> WORK ITEM
The answer should consist of each line below that contains the word "other".

(Beginning of SOURCE INFORMATION)

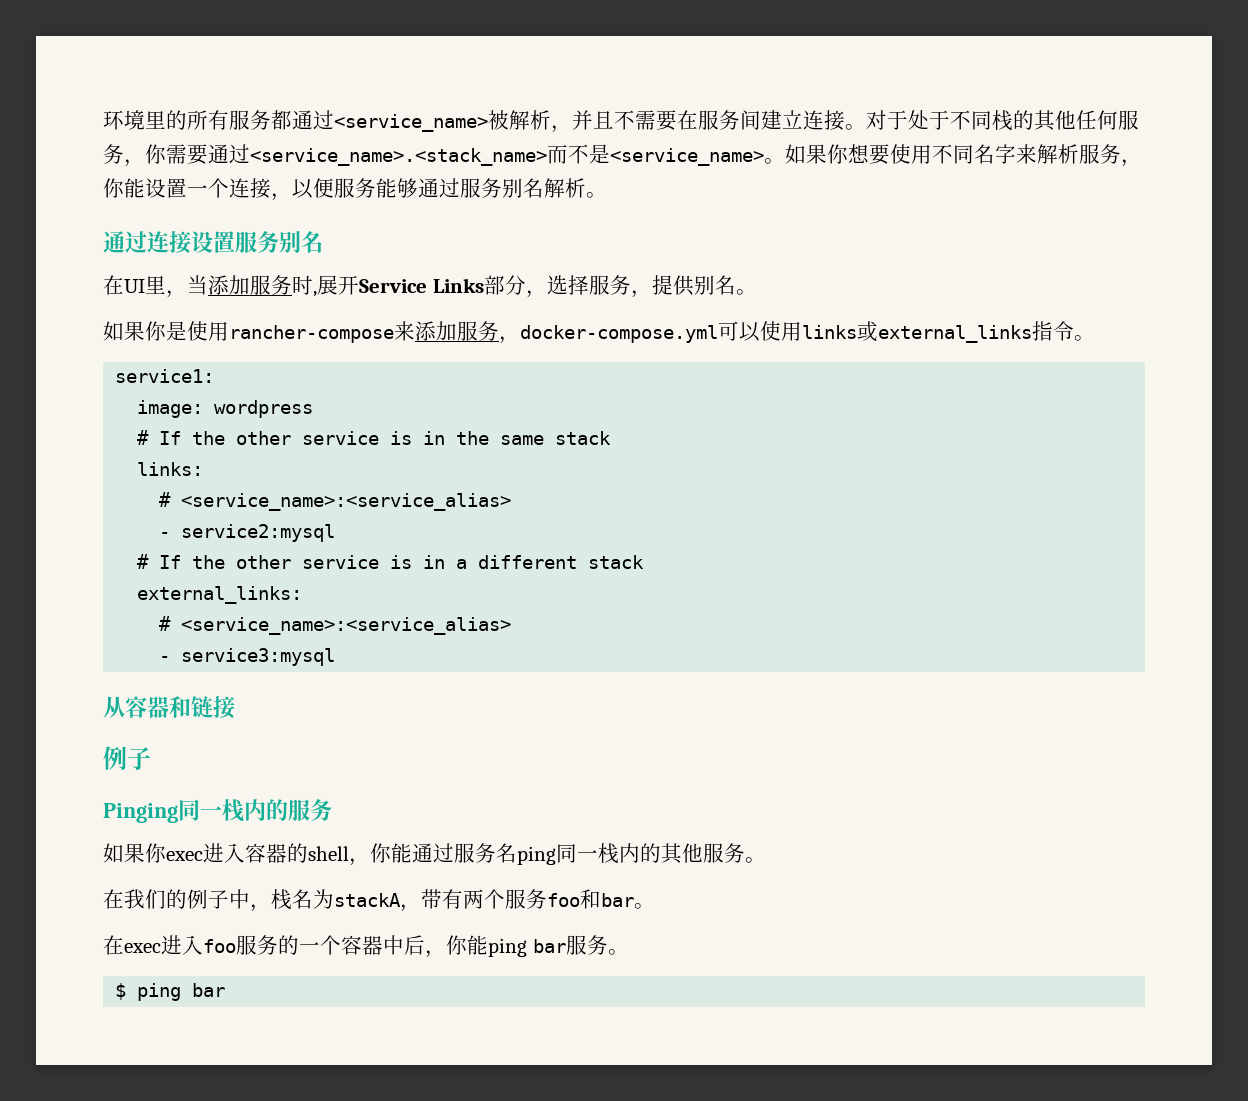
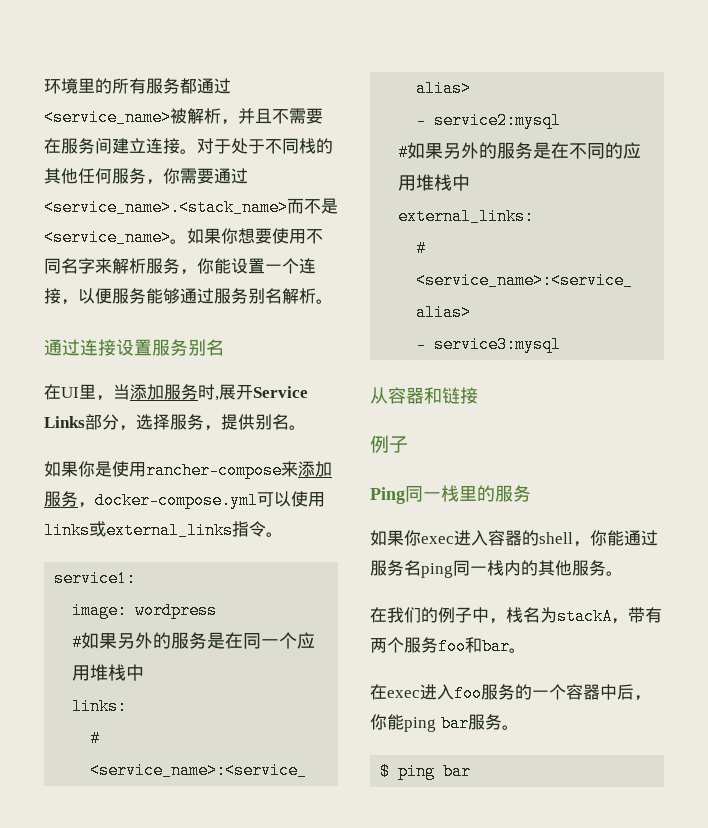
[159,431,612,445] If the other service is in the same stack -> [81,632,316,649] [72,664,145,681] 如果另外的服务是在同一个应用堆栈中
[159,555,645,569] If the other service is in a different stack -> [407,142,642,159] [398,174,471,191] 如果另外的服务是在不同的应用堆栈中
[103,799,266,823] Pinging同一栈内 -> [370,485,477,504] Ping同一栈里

(End of SOURCE INFORMATION)
(Beginning of SOURCE INFORMATION)

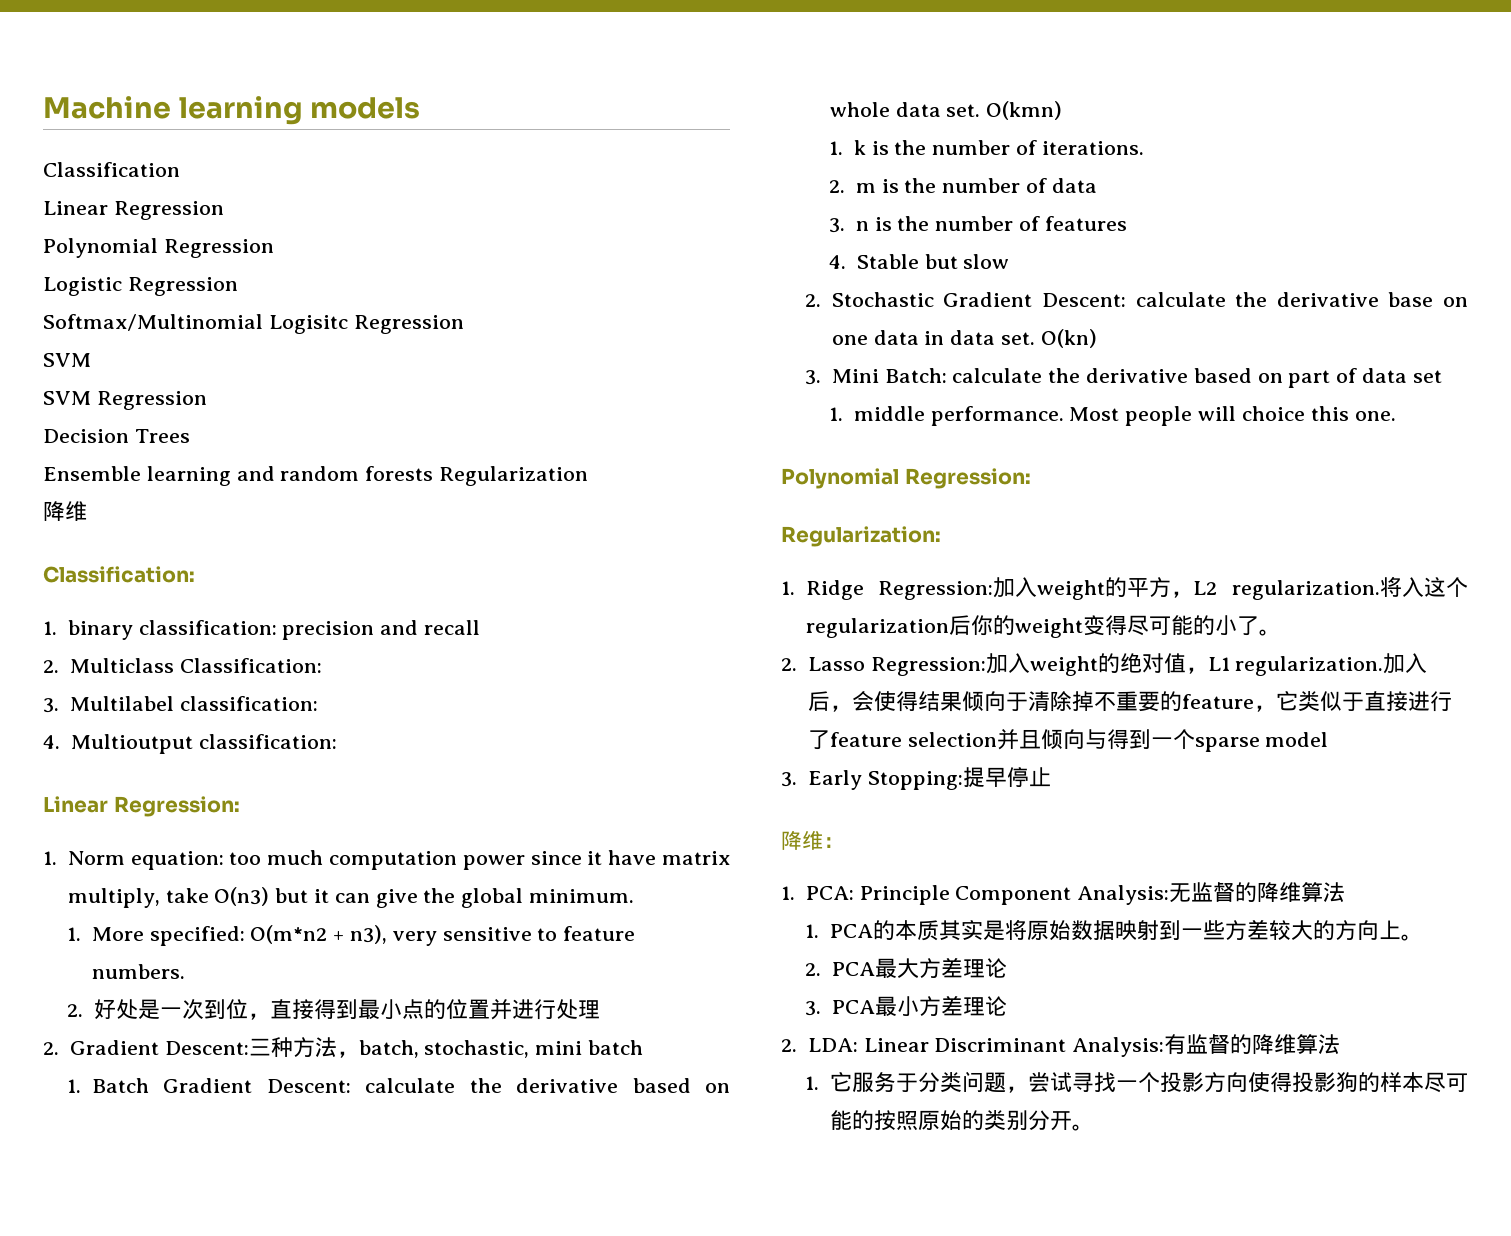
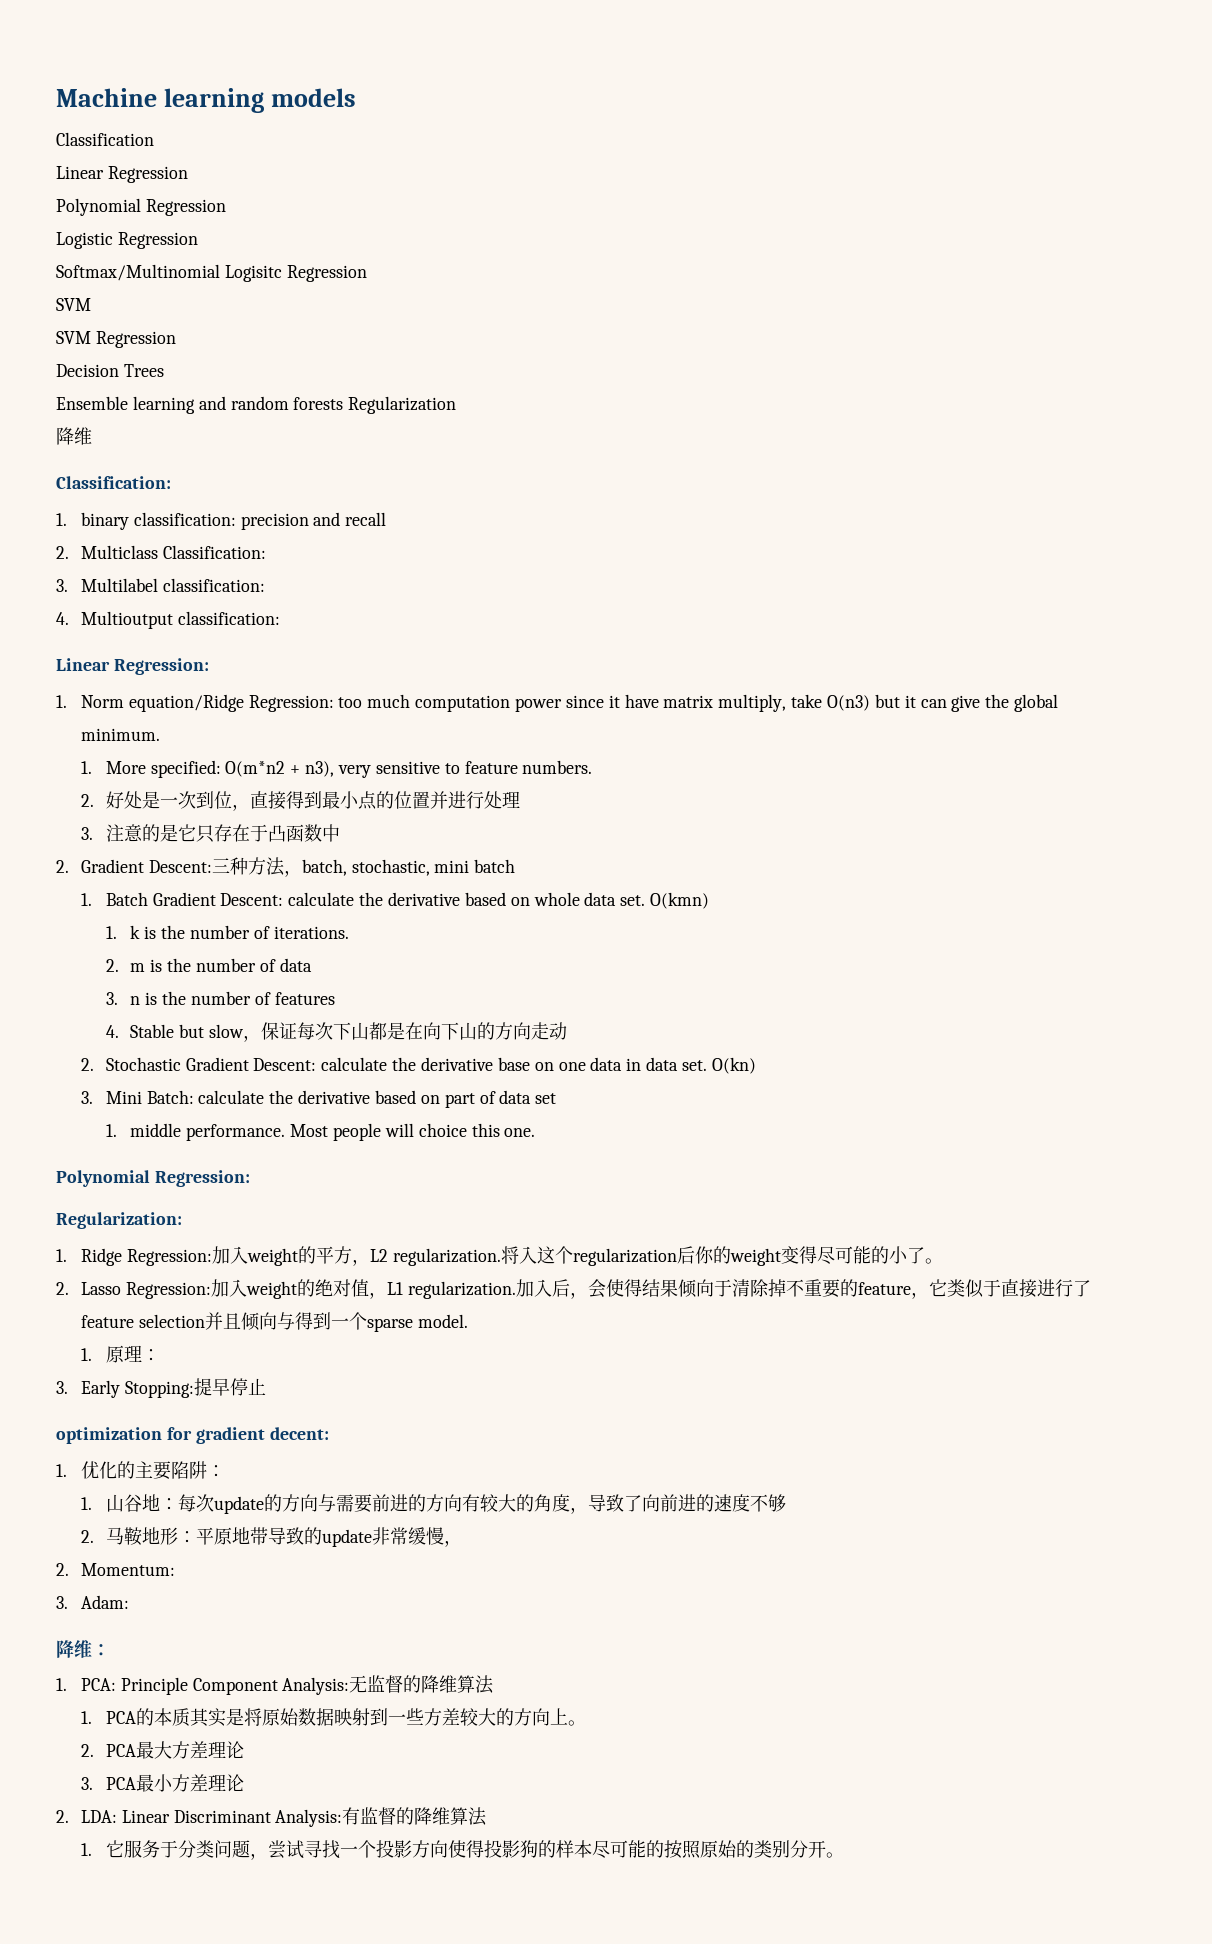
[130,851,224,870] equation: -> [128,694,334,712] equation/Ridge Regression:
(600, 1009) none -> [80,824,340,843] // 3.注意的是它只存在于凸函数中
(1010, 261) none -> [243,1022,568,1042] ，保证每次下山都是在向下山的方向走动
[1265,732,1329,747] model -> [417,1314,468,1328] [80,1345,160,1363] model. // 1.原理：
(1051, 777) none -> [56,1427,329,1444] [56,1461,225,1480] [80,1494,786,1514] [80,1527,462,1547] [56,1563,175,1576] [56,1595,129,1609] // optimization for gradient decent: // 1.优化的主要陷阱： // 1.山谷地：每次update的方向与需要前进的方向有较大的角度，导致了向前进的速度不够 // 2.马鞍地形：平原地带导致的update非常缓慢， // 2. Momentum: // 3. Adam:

(End of SOURCE INFORMATION)
(Beginning of SOURCE INFORMATION)

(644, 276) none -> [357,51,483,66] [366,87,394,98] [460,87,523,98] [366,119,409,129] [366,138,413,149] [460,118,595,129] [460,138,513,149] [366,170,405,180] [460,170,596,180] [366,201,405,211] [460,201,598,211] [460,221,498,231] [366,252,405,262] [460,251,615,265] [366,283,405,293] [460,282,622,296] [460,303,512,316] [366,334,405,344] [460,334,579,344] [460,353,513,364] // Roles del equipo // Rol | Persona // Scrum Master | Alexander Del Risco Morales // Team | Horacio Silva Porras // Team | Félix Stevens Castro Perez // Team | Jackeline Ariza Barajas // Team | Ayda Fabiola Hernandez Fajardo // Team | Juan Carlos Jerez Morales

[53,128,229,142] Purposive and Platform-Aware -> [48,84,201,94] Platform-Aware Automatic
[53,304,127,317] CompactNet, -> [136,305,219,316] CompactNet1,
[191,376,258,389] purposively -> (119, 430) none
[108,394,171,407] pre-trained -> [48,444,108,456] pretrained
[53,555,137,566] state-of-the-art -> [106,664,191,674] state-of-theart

(End of SOURCE INFORMATION)

> WRITTEN RESPONSE
[159,431,612,445] If the other service is in the same stack -> [81,632,316,649] [72,664,145,681] 如果另外的服务是在同一个应用堆栈中
[159,555,645,569] If the other service is in a different stack -> [407,142,642,159] [398,174,471,191] 如果另外的服务是在不同的应用堆栈中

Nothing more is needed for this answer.